* **WORK INSTRUCTION**
Retype all data exactly as given. Pictures should not be retyped.
═════ PROVIDED MATERIAL
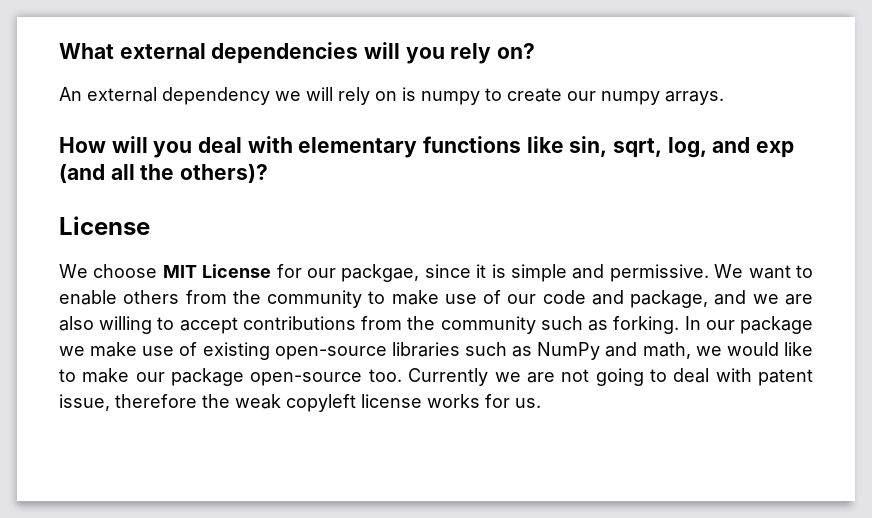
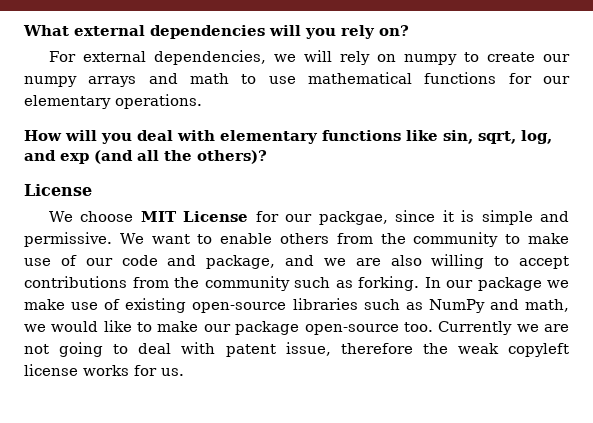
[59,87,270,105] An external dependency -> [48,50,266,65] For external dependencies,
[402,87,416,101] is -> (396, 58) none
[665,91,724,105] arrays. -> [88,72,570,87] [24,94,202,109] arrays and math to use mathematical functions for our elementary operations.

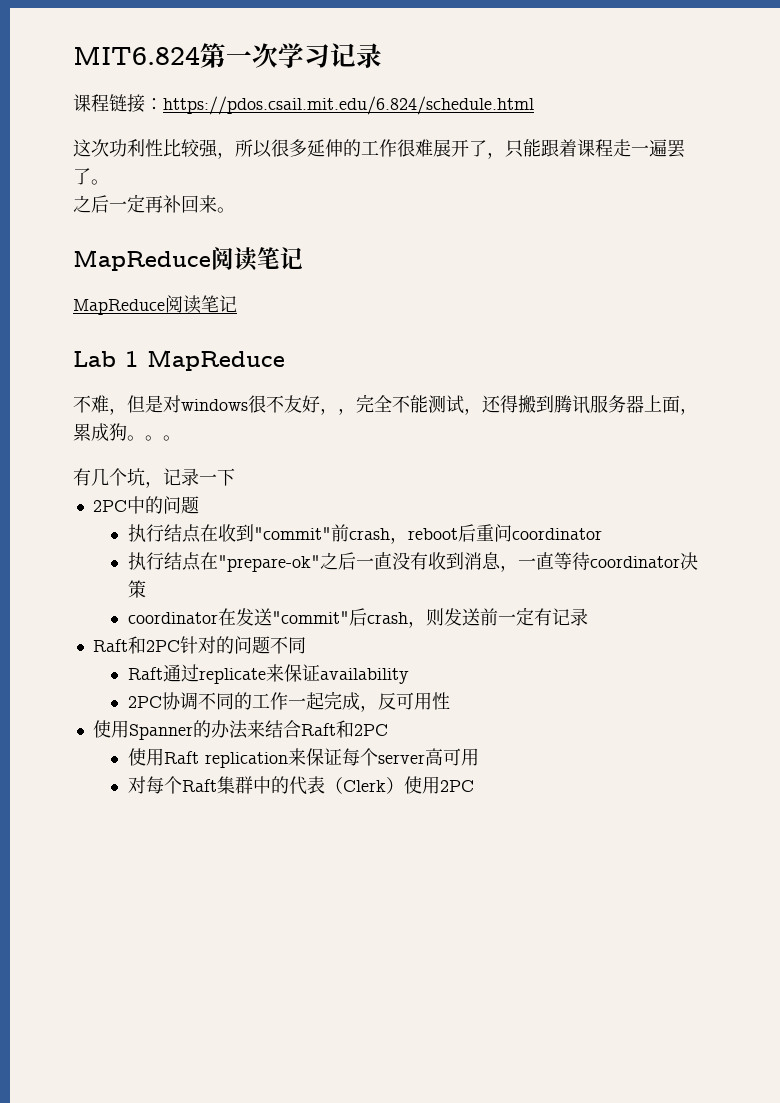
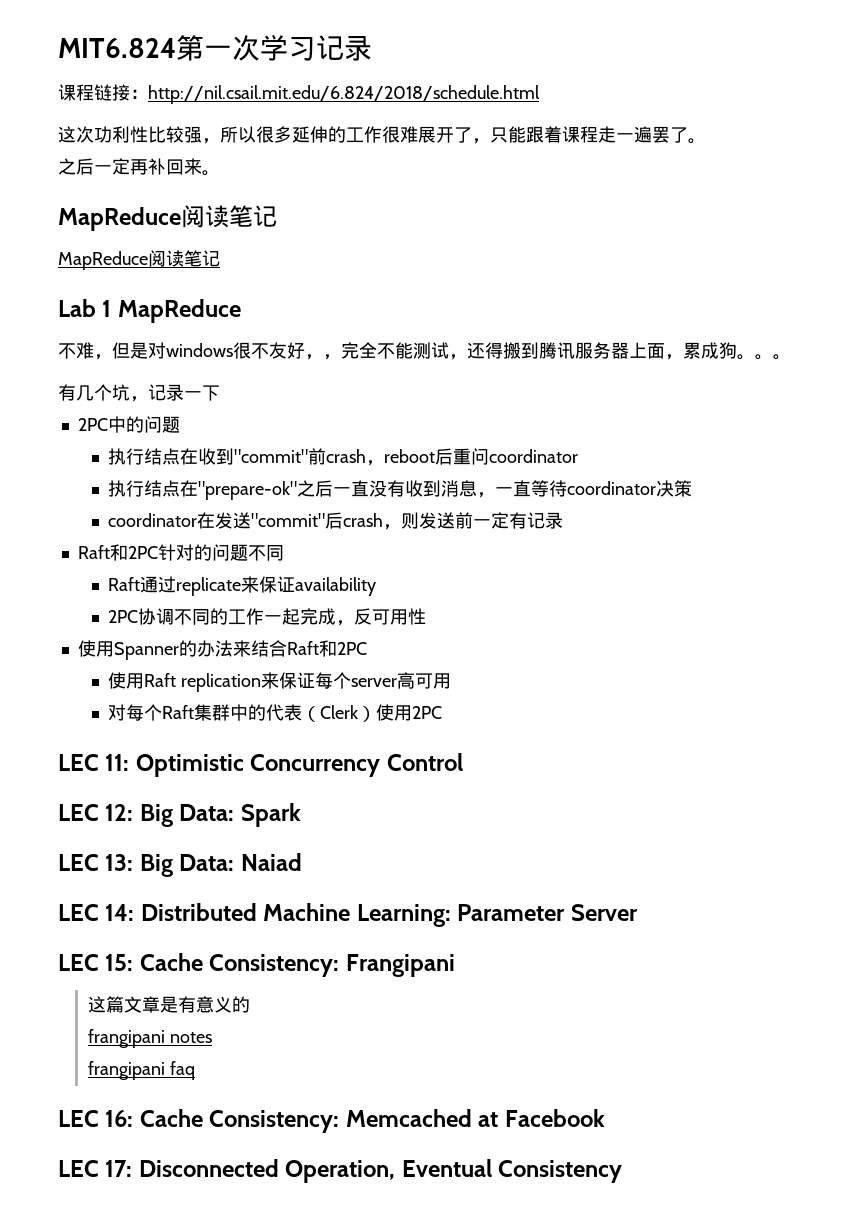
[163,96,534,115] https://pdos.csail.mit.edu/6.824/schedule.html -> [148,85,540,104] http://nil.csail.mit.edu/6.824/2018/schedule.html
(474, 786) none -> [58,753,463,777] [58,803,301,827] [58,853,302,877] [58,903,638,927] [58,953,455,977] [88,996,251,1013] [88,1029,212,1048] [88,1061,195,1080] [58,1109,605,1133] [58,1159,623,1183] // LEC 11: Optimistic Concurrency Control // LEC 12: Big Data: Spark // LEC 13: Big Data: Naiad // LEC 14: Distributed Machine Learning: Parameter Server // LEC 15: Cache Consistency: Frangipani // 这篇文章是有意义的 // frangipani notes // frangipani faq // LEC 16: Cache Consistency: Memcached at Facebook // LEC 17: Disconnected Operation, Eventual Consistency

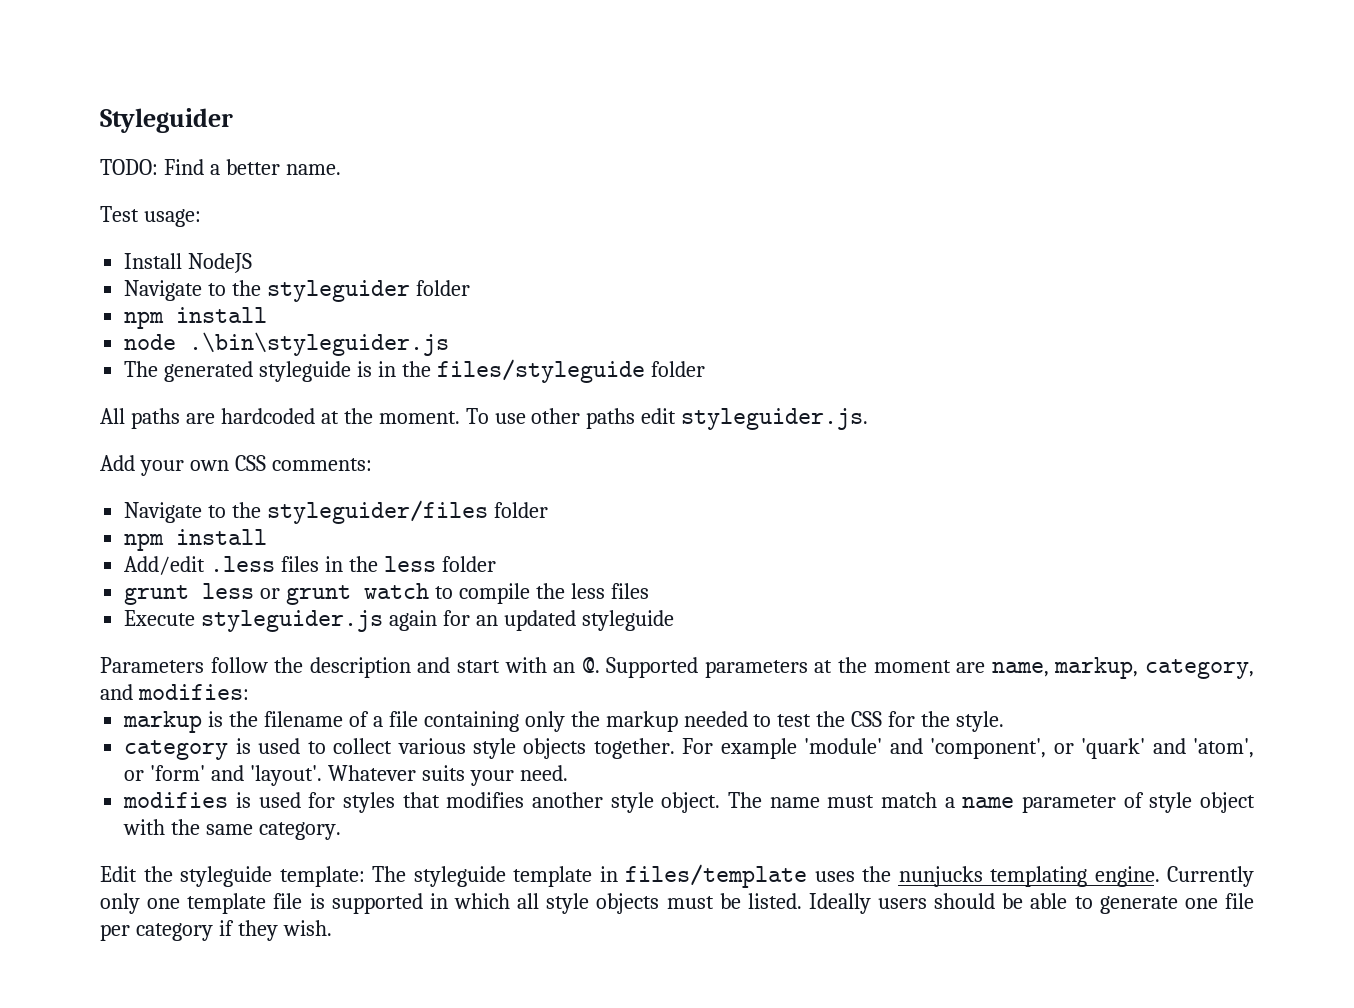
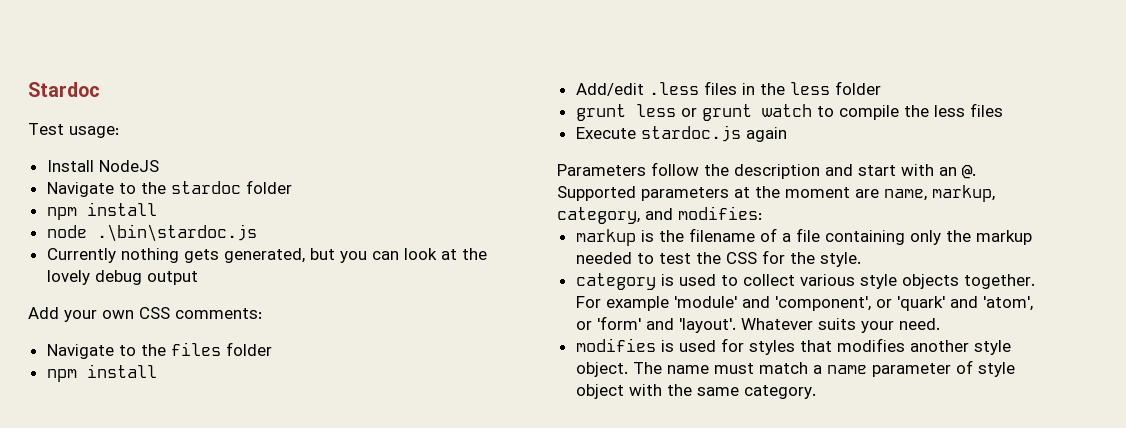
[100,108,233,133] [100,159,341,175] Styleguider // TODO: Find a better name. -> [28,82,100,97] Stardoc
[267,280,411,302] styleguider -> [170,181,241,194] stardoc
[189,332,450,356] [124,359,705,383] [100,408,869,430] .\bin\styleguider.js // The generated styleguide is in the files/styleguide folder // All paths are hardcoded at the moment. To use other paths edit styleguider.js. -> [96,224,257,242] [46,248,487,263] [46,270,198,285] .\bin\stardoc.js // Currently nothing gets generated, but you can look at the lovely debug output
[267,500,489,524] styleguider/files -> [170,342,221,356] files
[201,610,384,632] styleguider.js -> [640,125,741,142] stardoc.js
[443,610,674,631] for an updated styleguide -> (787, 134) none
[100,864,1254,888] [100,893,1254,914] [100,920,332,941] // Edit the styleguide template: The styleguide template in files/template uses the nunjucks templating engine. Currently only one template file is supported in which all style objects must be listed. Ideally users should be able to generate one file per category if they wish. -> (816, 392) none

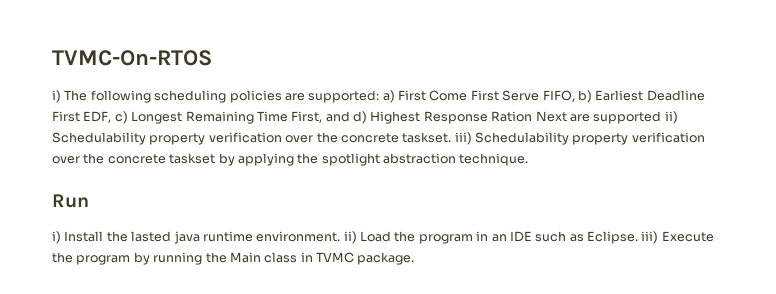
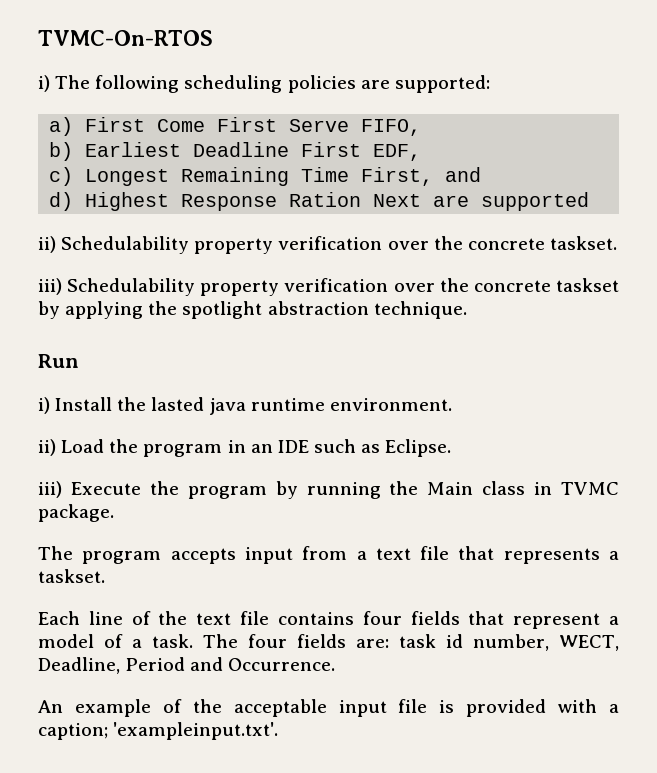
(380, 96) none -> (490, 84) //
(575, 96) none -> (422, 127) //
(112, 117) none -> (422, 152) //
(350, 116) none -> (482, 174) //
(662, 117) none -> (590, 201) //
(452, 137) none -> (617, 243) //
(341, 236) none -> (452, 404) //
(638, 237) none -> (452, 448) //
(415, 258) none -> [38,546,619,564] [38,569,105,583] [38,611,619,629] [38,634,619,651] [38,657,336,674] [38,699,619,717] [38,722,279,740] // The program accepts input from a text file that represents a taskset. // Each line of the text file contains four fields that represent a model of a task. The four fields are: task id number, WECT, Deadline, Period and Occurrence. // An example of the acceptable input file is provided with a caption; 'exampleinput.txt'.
══════════
* **OUTPUT OF THE EXERCISE**
[59,87,270,105] An external dependency -> [48,50,266,65] For external dependencies,
[402,87,416,101] is -> (396, 58) none
[665,91,724,105] arrays. -> [88,72,570,87] [24,94,202,109] arrays and math to use mathematical functions for our elementary operations.

[163,96,534,115] https://pdos.csail.mit.edu/6.824/schedule.html -> [148,85,540,104] http://nil.csail.mit.edu/6.824/2018/schedule.html
(474, 786) none -> [58,753,463,777] [58,803,301,827] [58,853,302,877] [58,903,638,927] [58,953,455,977] [88,996,251,1013] [88,1029,212,1048] [88,1061,195,1080] [58,1109,605,1133] [58,1159,623,1183] // LEC 11: Optimistic Concurrency Control // LEC 12: Big Data: Spark // LEC 13: Big Data: Naiad // LEC 14: Distributed Machine Learning: Parameter Server // LEC 15: Cache Consistency: Frangipani // 这篇文章是有意义的 // frangipani notes // frangipani faq // LEC 16: Cache Consistency: Memcached at Facebook // LEC 17: Disconnected Operation, Eventual Consistency

[100,108,233,133] [100,159,341,175] Styleguider // TODO: Find a better name. -> [28,82,100,97] Stardoc
[267,280,411,302] styleguider -> [170,181,241,194] stardoc
[189,332,450,356] [124,359,705,383] [100,408,869,430] .\bin\styleguider.js // The generated styleguide is in the files/styleguide folder // All paths are hardcoded at the moment. To use other paths edit styleguider.js. -> [96,224,257,242] [46,248,487,263] [46,270,198,285] .\bin\stardoc.js // Currently nothing gets generated, but you can look at the lovely debug output
[267,500,489,524] styleguider/files -> [170,342,221,356] files
[201,610,384,632] styleguider.js -> [640,125,741,142] stardoc.js
[443,610,674,631] for an updated styleguide -> (787, 134) none
[100,864,1254,888] [100,893,1254,914] [100,920,332,941] // Edit the styleguide template: The styleguide template in files/template uses the nunjucks templating engine. Currently only one template file is supported in which all style objects must be listed. Ideally users should be able to generate one file per category if they wish. -> (816, 392) none

(380, 96) none -> (490, 84) //
(575, 96) none -> (422, 127) //
(112, 117) none -> (422, 152) //
(350, 116) none -> (482, 174) //
(662, 117) none -> (590, 201) //
(452, 137) none -> (617, 243) //
(341, 236) none -> (452, 404) //
(638, 237) none -> (452, 448) //
(415, 258) none -> [38,546,619,564] [38,569,105,583] [38,611,619,629] [38,634,619,651] [38,657,336,674] [38,699,619,717] [38,722,279,740] // The program accepts input from a text file that represents a taskset. // Each line of the text file contains four fields that represent a model of a task. The four fields are: task id number, WECT, Deadline, Period and Occurrence. // An example of the acceptable input file is provided with a caption; 'exampleinput.txt'.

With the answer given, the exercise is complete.